> **Data to process**:
* * *
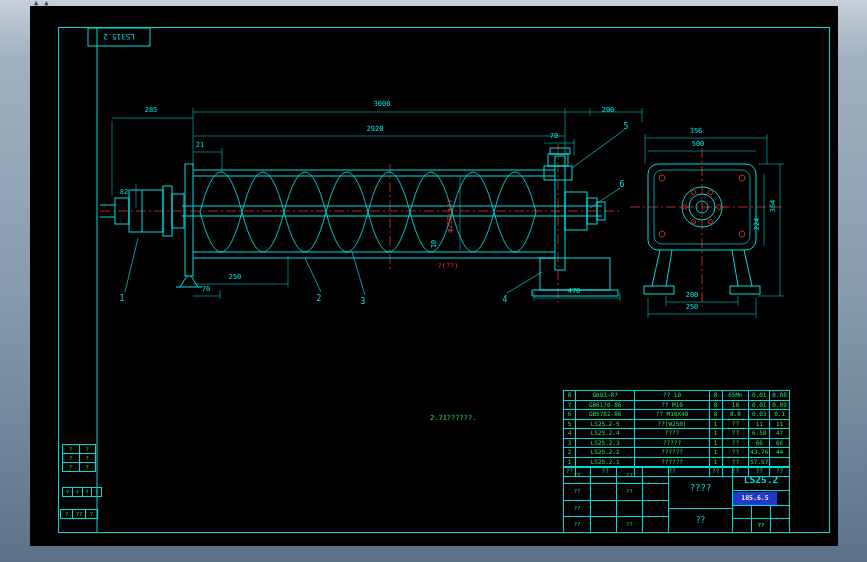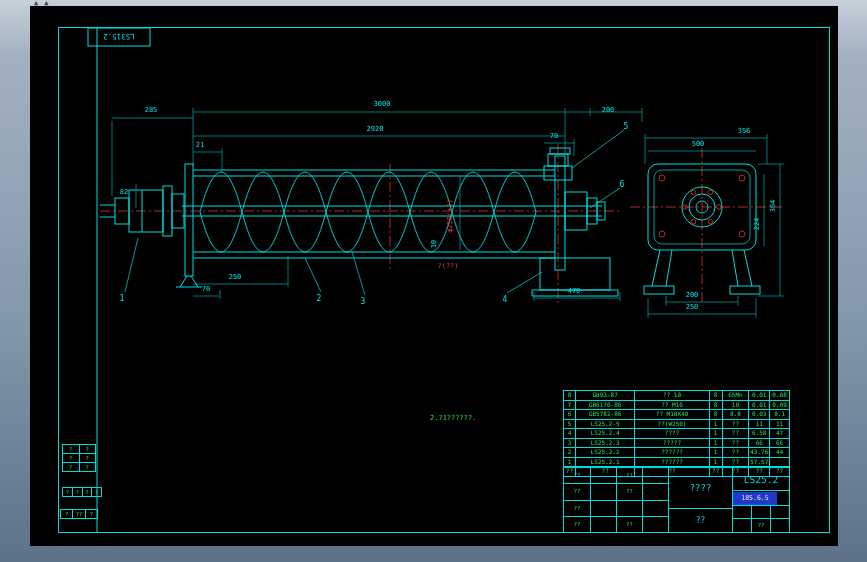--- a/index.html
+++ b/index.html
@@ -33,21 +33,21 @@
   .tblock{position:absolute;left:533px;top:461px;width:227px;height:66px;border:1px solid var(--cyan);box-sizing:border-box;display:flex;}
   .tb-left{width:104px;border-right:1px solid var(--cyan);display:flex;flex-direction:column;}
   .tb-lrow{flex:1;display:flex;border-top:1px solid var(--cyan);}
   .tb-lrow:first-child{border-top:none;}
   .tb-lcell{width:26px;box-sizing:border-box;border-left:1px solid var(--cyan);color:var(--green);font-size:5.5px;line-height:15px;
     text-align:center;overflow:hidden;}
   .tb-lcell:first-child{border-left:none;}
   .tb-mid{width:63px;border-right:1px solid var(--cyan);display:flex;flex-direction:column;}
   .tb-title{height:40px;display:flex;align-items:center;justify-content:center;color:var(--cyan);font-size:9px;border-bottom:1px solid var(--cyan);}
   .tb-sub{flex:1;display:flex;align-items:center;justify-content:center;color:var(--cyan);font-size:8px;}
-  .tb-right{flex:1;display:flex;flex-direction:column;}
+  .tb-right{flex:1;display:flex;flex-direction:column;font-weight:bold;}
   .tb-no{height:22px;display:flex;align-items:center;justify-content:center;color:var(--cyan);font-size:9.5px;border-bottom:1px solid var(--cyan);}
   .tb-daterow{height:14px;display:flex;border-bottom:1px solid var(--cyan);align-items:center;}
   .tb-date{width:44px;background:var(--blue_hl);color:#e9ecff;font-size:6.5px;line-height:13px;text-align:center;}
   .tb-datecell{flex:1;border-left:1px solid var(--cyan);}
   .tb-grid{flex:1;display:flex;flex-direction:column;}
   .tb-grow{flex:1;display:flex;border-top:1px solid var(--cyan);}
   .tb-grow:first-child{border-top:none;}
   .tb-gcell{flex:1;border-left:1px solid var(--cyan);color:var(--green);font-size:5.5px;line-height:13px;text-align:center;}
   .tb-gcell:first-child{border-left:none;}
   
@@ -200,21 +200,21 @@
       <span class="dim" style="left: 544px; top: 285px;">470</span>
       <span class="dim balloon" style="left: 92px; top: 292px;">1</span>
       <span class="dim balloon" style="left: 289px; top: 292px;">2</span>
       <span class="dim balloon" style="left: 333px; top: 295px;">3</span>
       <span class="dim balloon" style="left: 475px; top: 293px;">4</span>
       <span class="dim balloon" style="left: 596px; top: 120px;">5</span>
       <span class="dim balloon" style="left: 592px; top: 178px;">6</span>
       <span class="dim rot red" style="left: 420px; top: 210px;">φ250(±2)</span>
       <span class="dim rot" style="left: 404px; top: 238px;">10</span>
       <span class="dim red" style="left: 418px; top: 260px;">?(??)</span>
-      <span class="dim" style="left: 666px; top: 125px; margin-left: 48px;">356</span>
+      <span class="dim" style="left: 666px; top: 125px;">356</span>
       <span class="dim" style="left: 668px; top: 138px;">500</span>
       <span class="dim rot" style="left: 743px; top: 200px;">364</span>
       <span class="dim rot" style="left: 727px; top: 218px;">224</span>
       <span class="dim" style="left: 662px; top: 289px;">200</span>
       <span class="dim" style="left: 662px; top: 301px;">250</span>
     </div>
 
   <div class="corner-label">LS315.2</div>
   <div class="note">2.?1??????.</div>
* * *
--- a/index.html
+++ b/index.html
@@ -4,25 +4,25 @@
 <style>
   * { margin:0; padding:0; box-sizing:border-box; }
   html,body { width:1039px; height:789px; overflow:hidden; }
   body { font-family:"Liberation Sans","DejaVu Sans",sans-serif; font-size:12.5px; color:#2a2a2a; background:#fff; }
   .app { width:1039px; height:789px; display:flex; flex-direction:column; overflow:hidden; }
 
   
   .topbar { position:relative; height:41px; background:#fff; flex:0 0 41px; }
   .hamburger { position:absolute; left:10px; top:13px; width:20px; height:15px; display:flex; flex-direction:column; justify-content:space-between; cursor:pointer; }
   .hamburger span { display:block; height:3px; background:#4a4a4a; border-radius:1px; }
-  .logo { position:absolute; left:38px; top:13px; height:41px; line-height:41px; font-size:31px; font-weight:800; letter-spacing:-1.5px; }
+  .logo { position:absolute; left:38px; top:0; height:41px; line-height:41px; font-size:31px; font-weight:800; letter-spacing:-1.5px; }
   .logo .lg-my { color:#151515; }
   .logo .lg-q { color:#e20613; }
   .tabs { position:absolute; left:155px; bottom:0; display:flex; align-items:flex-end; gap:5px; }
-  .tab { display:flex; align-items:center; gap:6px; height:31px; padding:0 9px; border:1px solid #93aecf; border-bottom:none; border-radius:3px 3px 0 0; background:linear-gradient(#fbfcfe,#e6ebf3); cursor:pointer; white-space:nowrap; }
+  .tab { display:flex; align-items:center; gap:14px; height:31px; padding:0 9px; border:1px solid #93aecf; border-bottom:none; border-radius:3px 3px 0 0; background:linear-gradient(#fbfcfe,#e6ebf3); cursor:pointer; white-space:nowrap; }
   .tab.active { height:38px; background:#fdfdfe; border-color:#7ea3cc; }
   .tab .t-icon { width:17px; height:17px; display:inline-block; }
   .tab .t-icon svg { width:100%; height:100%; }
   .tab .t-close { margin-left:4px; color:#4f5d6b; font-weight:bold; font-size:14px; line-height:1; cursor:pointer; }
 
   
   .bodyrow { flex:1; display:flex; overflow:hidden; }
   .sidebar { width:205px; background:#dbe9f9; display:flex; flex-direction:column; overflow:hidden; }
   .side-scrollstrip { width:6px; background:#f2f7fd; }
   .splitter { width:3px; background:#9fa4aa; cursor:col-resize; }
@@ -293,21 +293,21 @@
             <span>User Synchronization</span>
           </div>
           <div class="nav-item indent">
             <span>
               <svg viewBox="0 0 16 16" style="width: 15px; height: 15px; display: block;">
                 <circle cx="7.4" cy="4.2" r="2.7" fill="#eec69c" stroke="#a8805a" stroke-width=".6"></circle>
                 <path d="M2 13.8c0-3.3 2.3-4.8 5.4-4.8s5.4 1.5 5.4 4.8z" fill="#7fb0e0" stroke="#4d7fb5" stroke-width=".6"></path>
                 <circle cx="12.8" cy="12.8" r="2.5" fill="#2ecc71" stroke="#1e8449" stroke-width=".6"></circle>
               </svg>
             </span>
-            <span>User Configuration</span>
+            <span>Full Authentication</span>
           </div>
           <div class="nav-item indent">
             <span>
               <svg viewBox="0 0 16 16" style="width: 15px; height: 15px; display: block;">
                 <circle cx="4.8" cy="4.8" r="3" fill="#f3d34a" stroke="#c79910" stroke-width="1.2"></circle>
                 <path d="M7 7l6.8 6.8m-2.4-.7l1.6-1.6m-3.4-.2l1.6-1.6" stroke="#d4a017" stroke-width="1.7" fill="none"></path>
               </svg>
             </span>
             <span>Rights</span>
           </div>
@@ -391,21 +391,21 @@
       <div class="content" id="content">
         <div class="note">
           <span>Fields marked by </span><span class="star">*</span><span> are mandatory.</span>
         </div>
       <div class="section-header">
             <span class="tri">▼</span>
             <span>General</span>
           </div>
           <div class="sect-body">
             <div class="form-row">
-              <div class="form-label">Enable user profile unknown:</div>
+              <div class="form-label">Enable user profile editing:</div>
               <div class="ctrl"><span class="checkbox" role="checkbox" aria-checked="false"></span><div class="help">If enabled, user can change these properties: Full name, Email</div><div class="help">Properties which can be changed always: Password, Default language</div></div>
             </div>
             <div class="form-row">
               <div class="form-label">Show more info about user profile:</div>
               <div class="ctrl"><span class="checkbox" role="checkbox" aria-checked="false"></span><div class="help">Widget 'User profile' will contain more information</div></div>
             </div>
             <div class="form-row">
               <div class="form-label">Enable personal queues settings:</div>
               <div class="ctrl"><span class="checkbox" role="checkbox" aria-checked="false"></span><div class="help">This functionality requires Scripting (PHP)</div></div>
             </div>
* * *
Take from the material above every line that includes the word "child".

   .tb-lrow:first-child{border-top:none;}
   .tb-lcell:first-child{border-left:none;}
   .tb-grow:first-child{border-top:none;}
   .tb-gcell:first-child{border-left:none;}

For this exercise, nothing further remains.